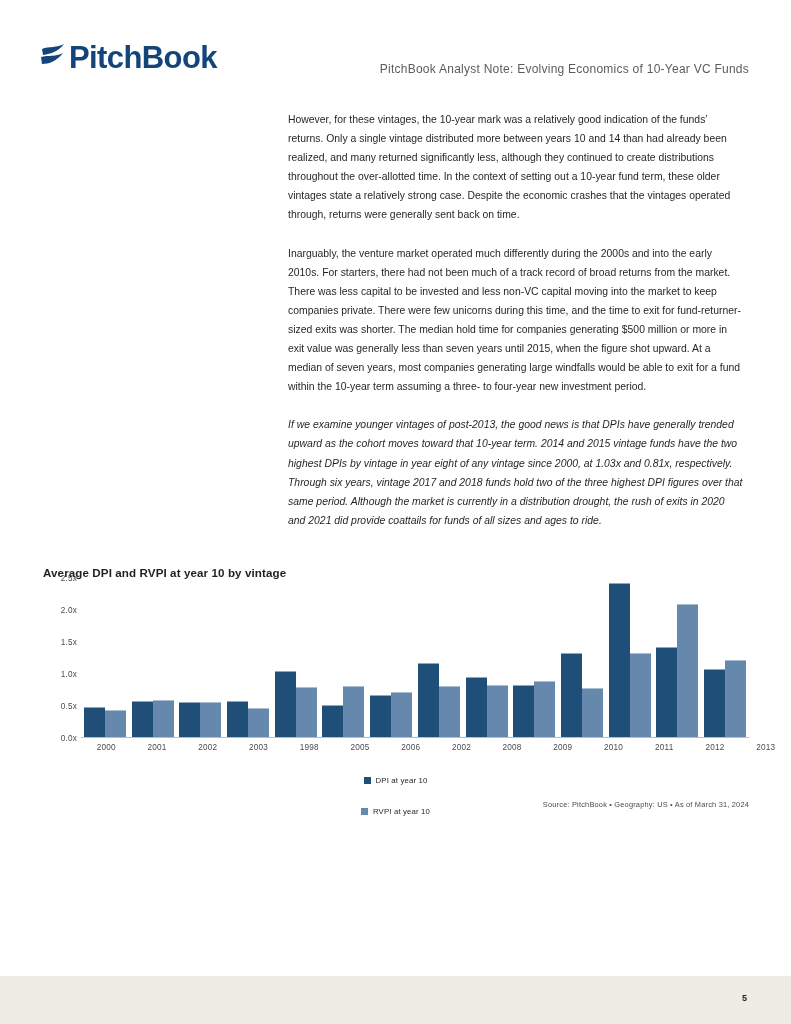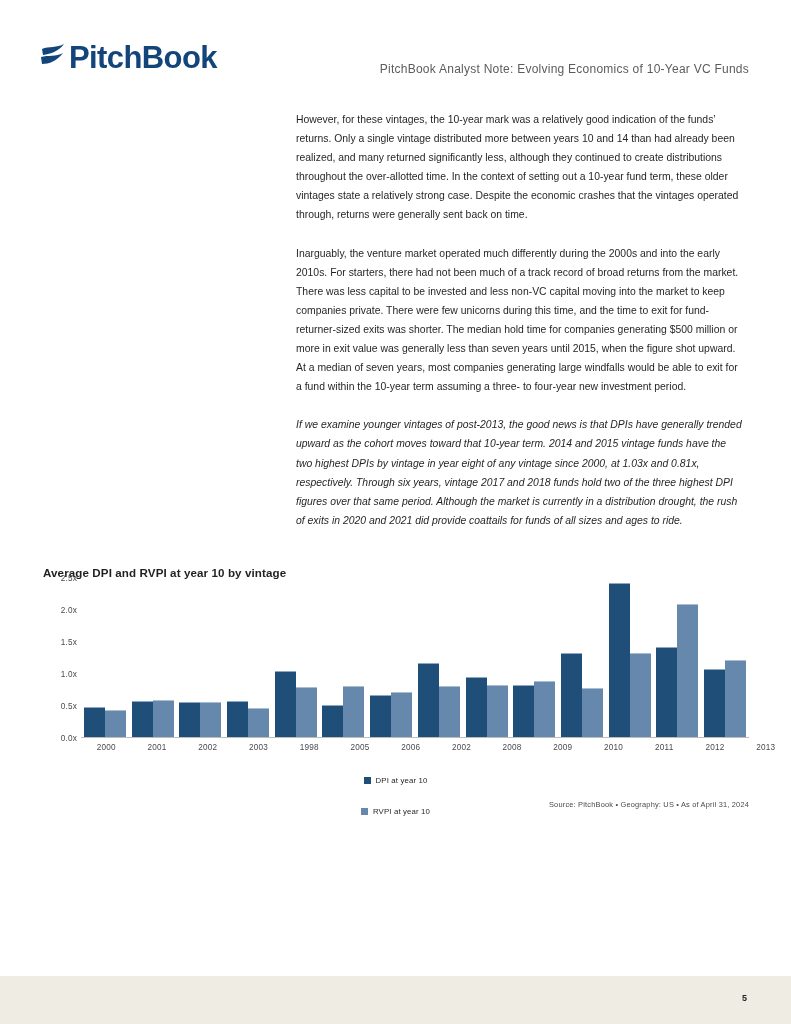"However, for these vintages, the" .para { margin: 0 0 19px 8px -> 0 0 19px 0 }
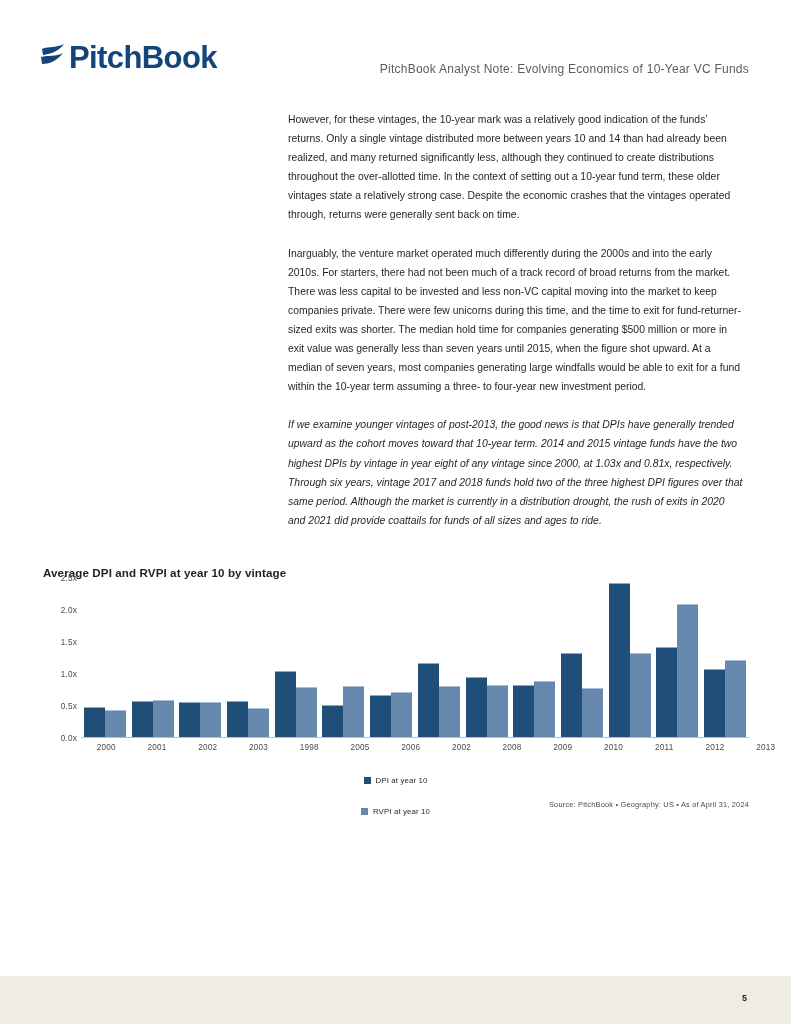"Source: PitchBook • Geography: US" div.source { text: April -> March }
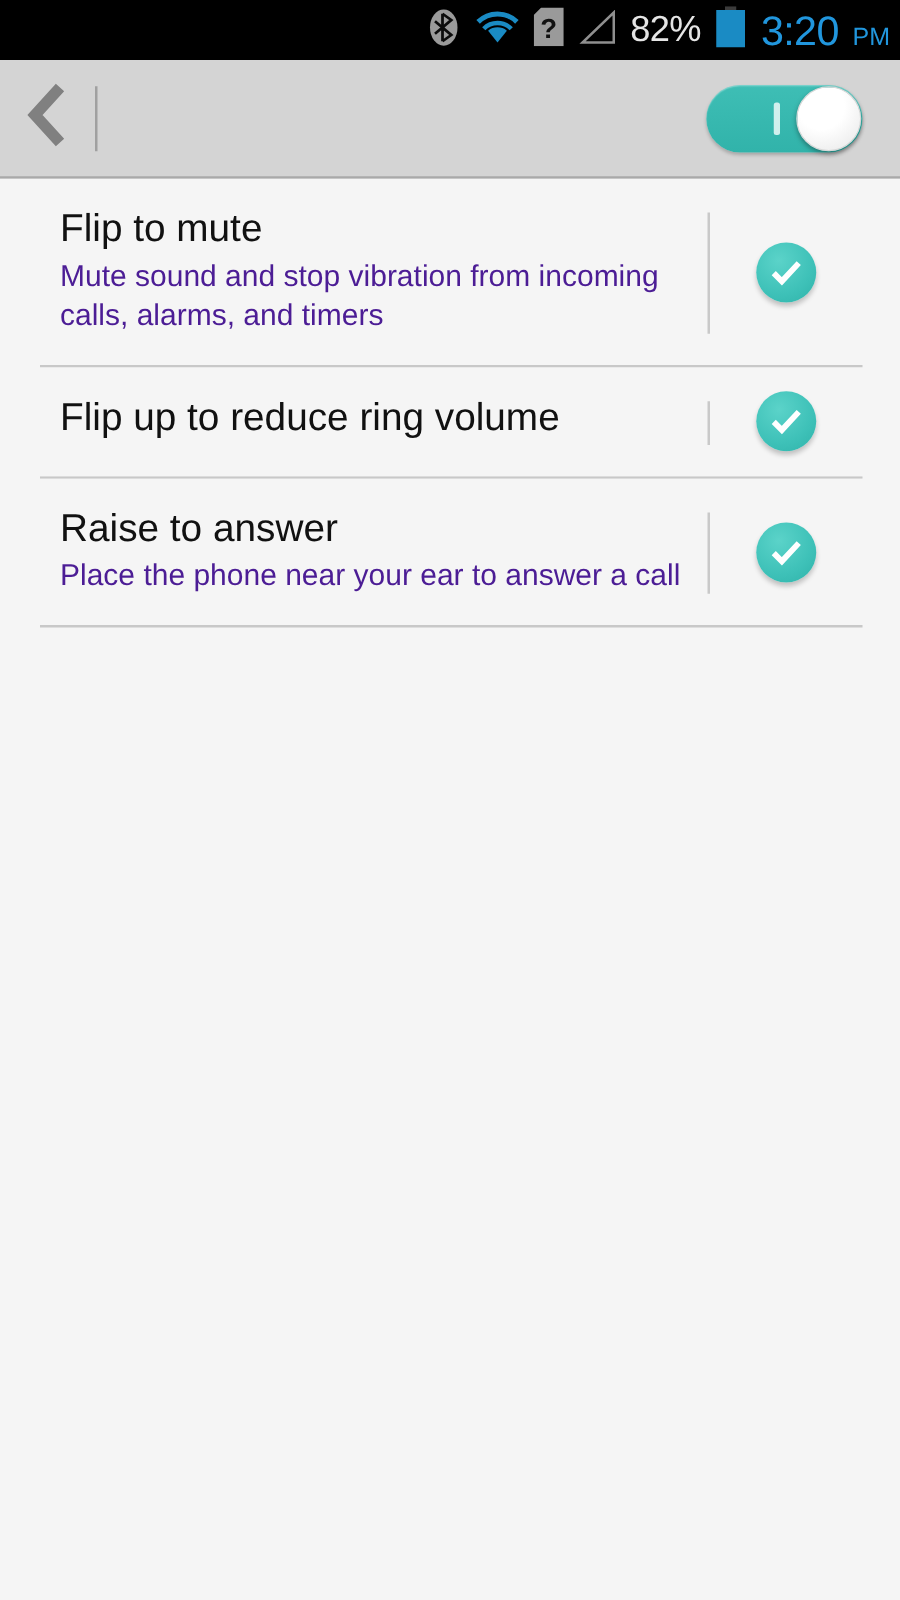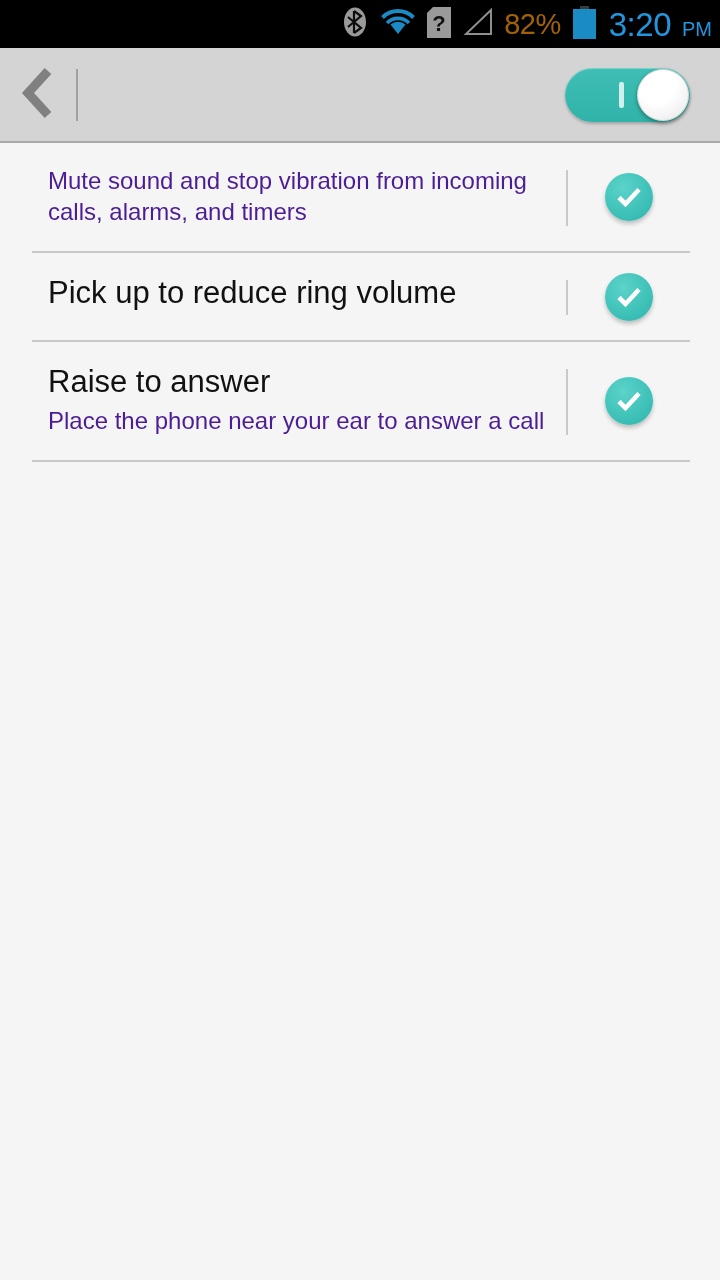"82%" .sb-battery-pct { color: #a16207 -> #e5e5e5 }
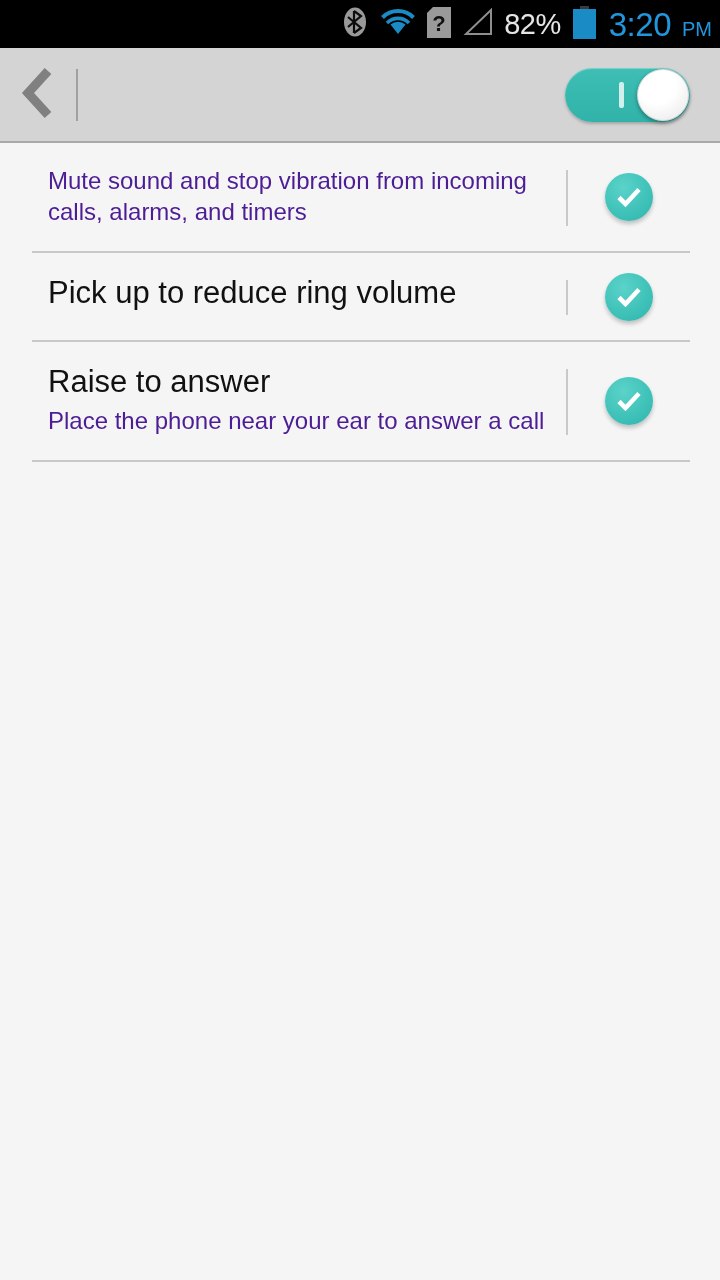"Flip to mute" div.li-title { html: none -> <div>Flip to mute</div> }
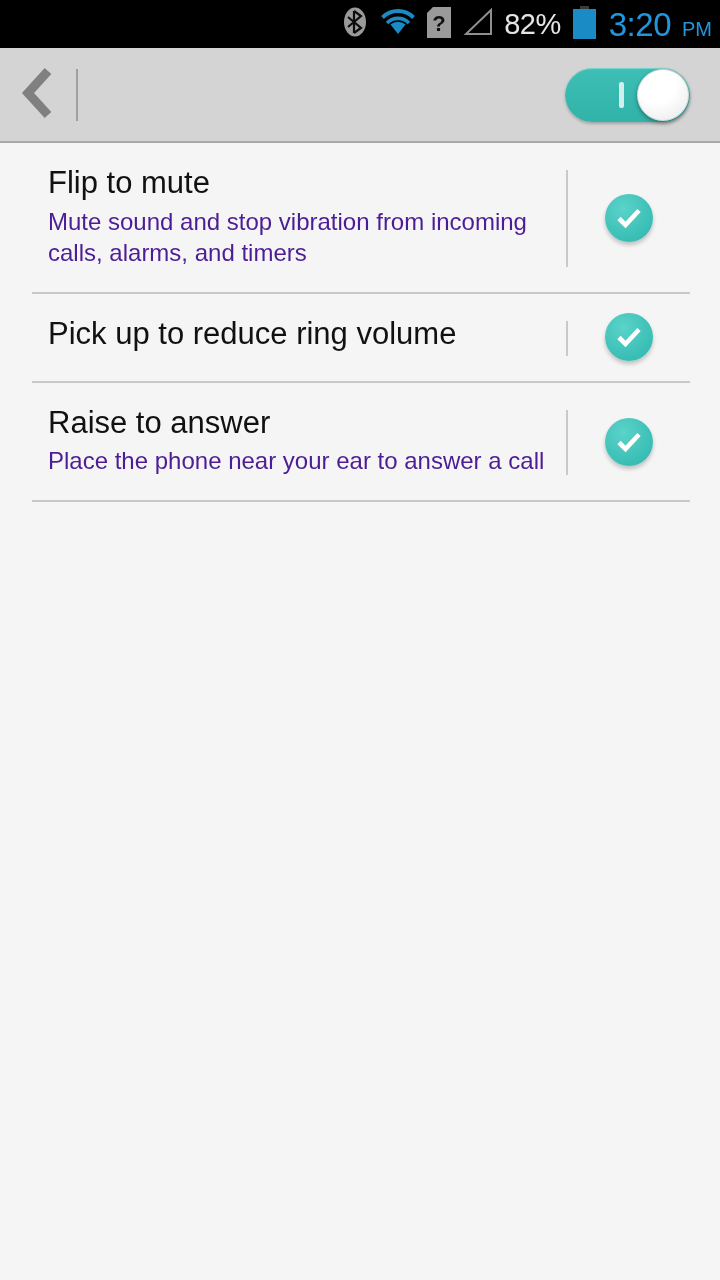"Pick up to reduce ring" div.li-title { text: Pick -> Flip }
==
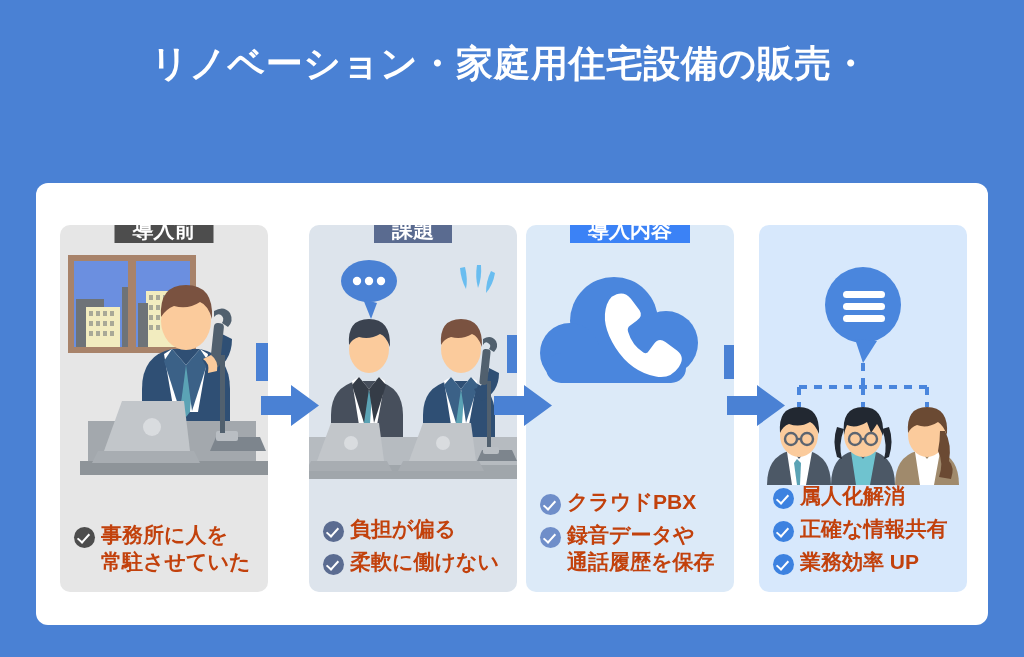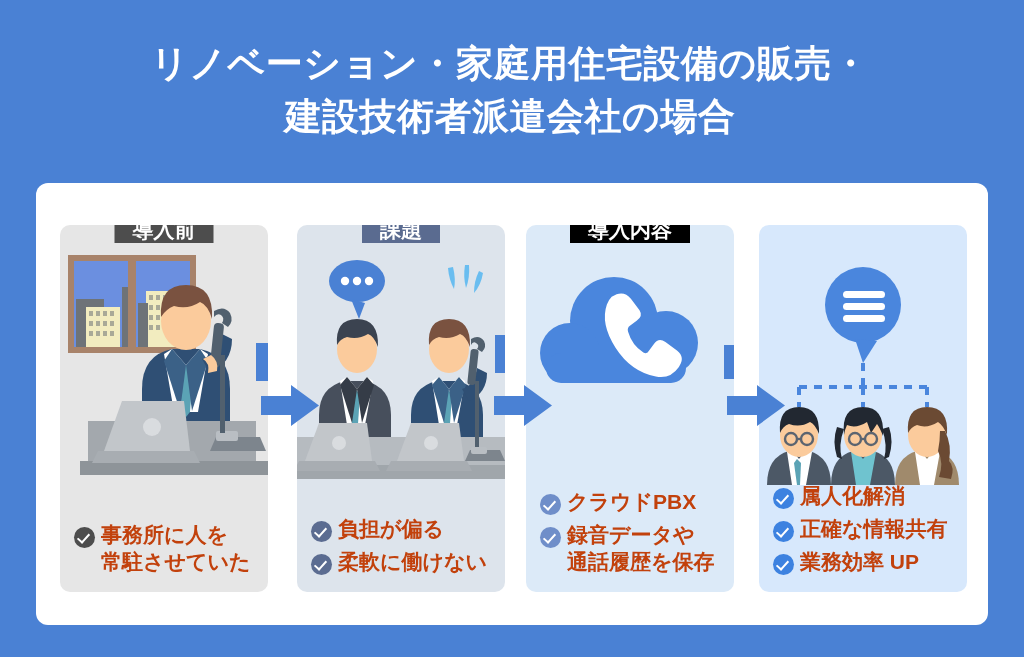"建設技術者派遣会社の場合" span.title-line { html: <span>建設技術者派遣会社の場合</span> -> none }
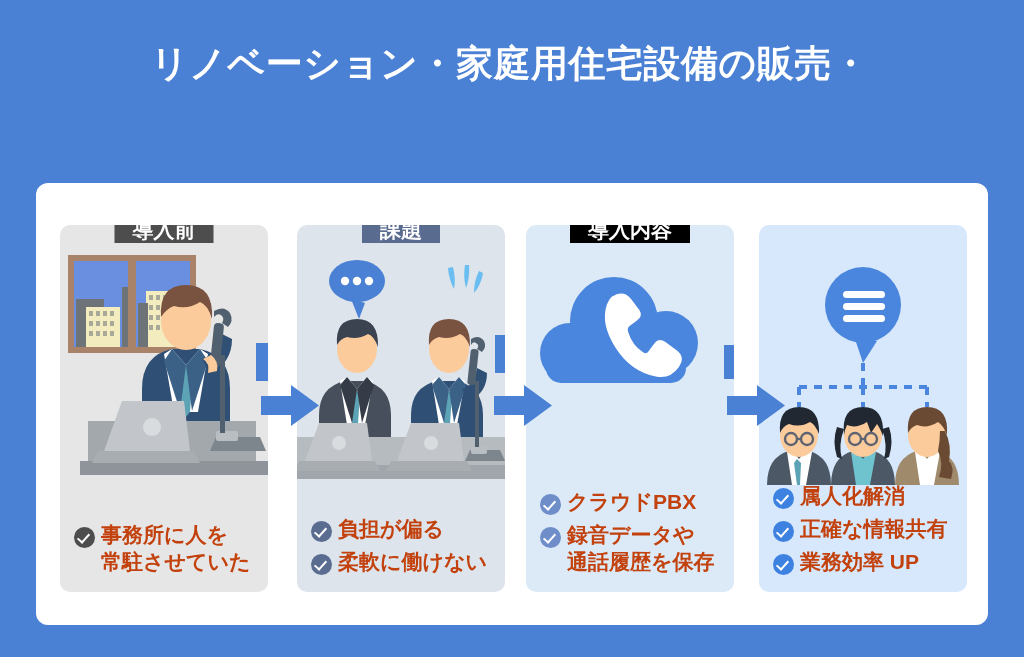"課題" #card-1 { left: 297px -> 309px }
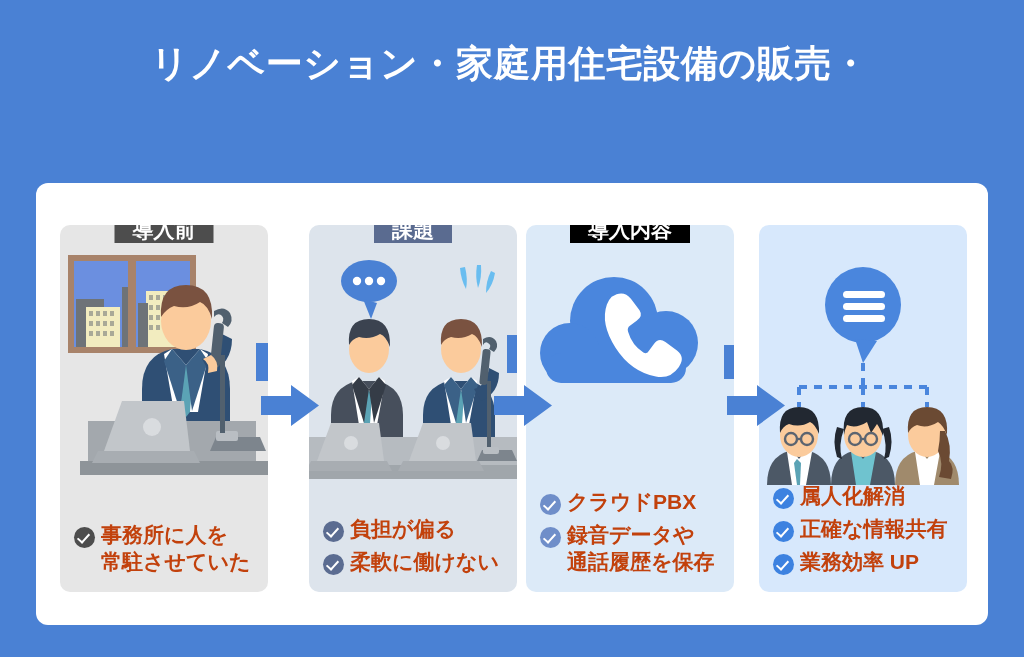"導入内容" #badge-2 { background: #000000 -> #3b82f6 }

» Task description
All lines above from the one containing "margin: 0 0" up to and including the one containing "up to reduce" are to be set down exactly, and nothing else. Leave images out.

» Finished task
"However, for these vintages, the" .para { margin: 0 0 19px 8px -> 0 0 19px 0 }
"Source: PitchBook • Geography: US" div.source { text: April -> March }
"82%" .sb-battery-pct { color: #a16207 -> #e5e5e5 }
"Flip to mute" div.li-title { html: none -> <div>Flip to mute</div> }
"Pick up to reduce ring" div.li-title { text: Pick -> Flip }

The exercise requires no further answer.